Inflamed Liver Symptoms

inflamed liver symptoms

A patient who experiences an inflamed liver will suffer from the following in both the acute and chronic stages: mild localized pain at the center of the right lower side of the abdomen; acute abdominal fullness and difficulty in moving bowels, vomiting, nausea, pain when swallowing; lumps and swelling of ankles and feet, feeling of fullness and pressure in the abdominal area; feeling of pain under the ribs, neck and head, especially at the time of waking. These are just the most common symptoms that a liver can undergo during the course of its inflamed condition.

The inflamed liver symptoms can be worsened by further metabolic disorders or autoimmune disorders of the liver. When the pancreas is inflamed it will cause weight loss, fatigue, frequent urination, and constipation. When the gallbladder malfunctions and the patient’s bile ducts become blocked, there will be an increased risk of serious complications such as gallstones, liver failure and cholestasis. Chronic inflammation of the liver can also contribute to the development of cancer.

Another condition that contributes to liver disease symptoms is cirrhosis. When the bile ducts and the gallbladder become inflamed, they will rupture. As a result, there will be an increase in bilirubin formation and an increase in lipid secretion which will cause serious problems in the liver. The following are some of the conditions that may lead to cirrhosis: alcohol abuse, chronic high blood pressure, dialysis, inflammation of the pancreas, congenital heart disease, viral hepatitis B, fatty liver, and congenital heart disease.

If there is an inflamed liver, or any other complication of liver inflammation, you should be under the care of a liver specialist. The specialist will perform a series of tests to identify the underlying cause. In many cases, patients with inflamed liver symptoms will have an enlarged spleen due to an infection. In most cases, this infection will be treated and the patient will be back to work in a short period. In severe cases, such as cirrhosis, the patient may need to be hospitalized.
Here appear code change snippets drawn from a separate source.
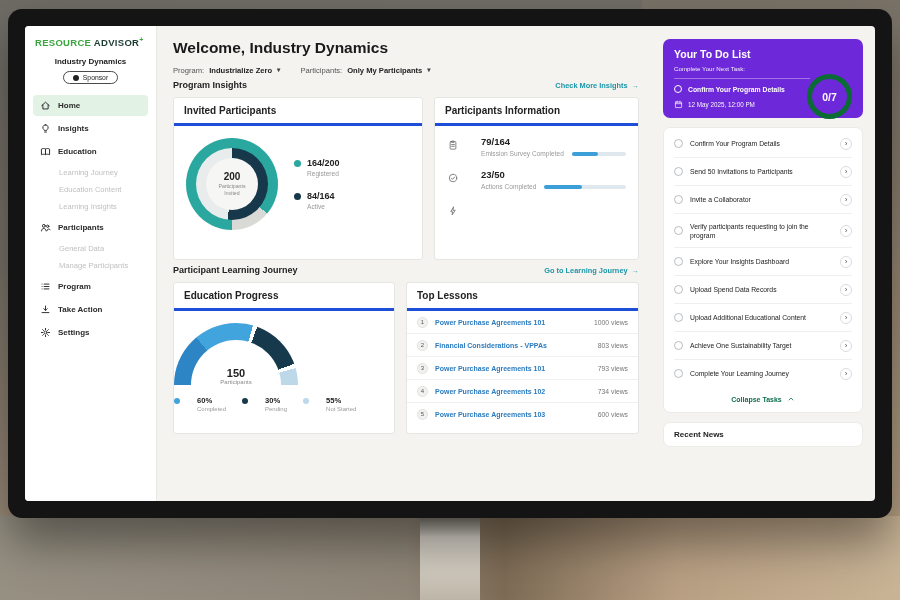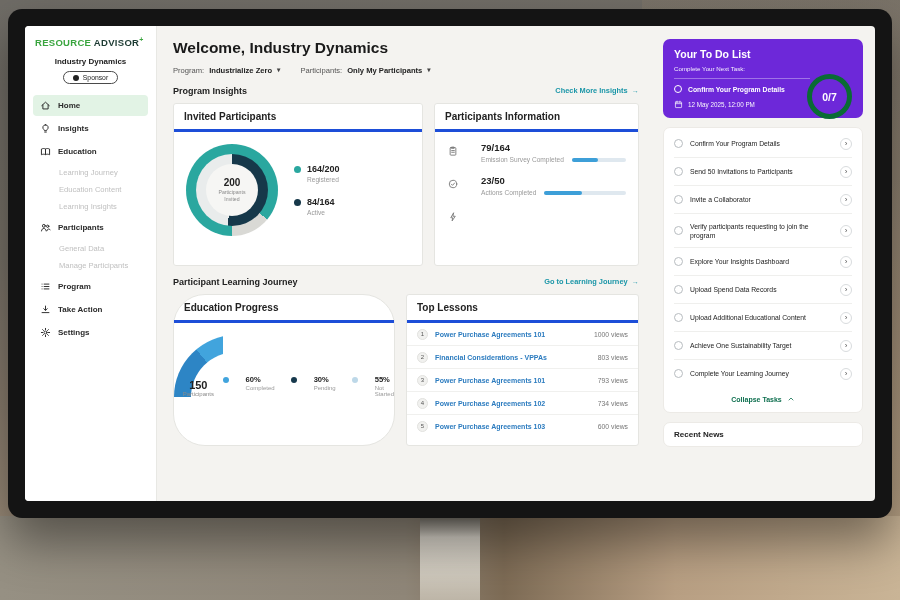"Program Insights" .section-head { align-items: flex-start -> flex-end; margin-top: 11px -> 5px }
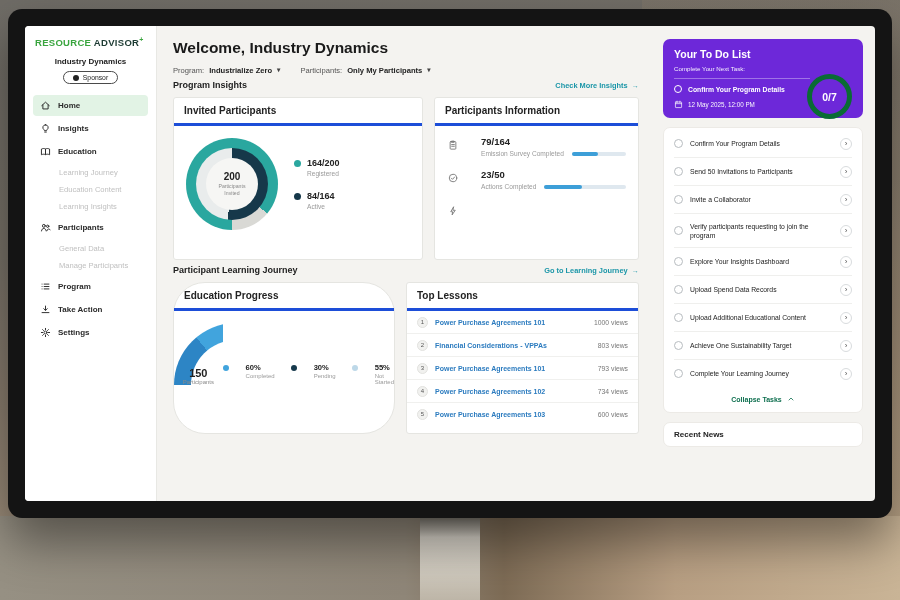"Education Progress" .card-edu { border-radius: 32px -> none }
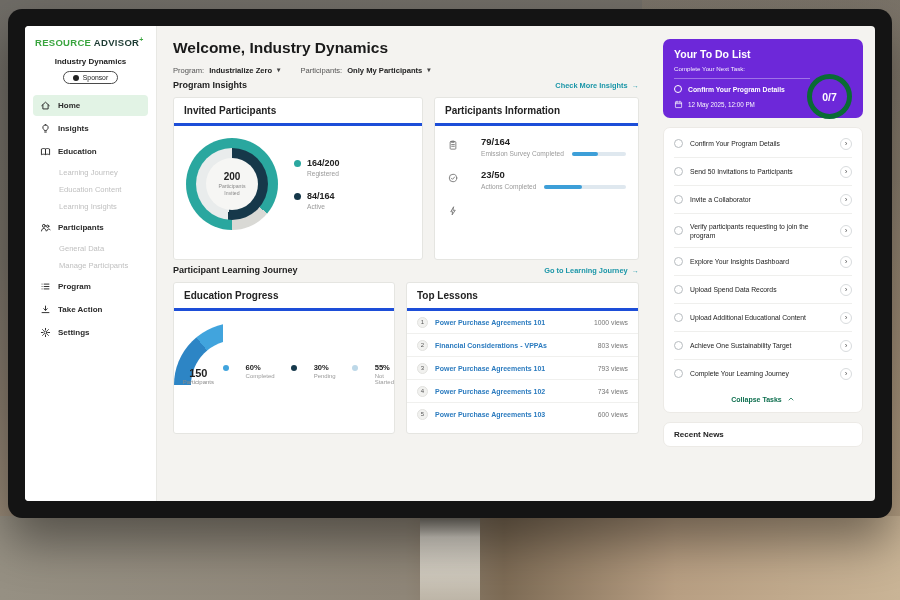"150" .gauge-wrap { align-items: flex-end -> flex-start; flex-direction: row -> column }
One of the most common treatments used for inflamed liver symptoms is non-steroidal anti-inflammatory medications or NSAIDs. The National Institute of Health and the Food and Drug Administration (FDA) have warned against the use of aspirin as one of these drugs. They have reported a number of cases where people have died after taking aspirin. These deaths were due to heart attacks, which are caused by the increased pumping action of the heart after taking aspirin. The FDA has also stated that NSAIDs do not work in the long term in people with chronic liver disease and fatty liver disease.

Many patients who have developed symptoms associated with inflamed liver disease and/or fatty liver disease will experience one or more of the following. The symptoms can include abdominal pain, weakness, nausea, vomiting, or an upset stomach. Many of these symptoms are seen in patients who are developing cirrhosis, a disease in which scar tissues begin to form inside the liver. These symptoms can also be seen in patients who are suffering from alcoholic hepatitis.

Patients with alcoholic hepatitis might also exhibit nonalcoholic fatty liver disease symptoms, like abdominal pain and discomfort, usually at night, and jaundice. Patients with nonalcoholic fatty liver disease might also exhibit symptoms like nausea and vomiting, but they might also suffer from jaundice. Some patients might even develop cirrhosis; fortunately, there are many new drugs on the market for this condition now. A doctor may suggest a patient take a course of medications to reverse the damage caused by cirrhosis or might refer the patient to a liver specialist for a liver biopsy.

Another cause of inflamed liver symptoms is bile duct obstruction. This can happen when the bile ducts become blocked due to inflammation. When the liver cells are inflamed, they might try to create a physical barrier, like a thick wall, around themselves. This can prevent the flow of bile, resulting in abdominal pain, vomiting, and other symptoms.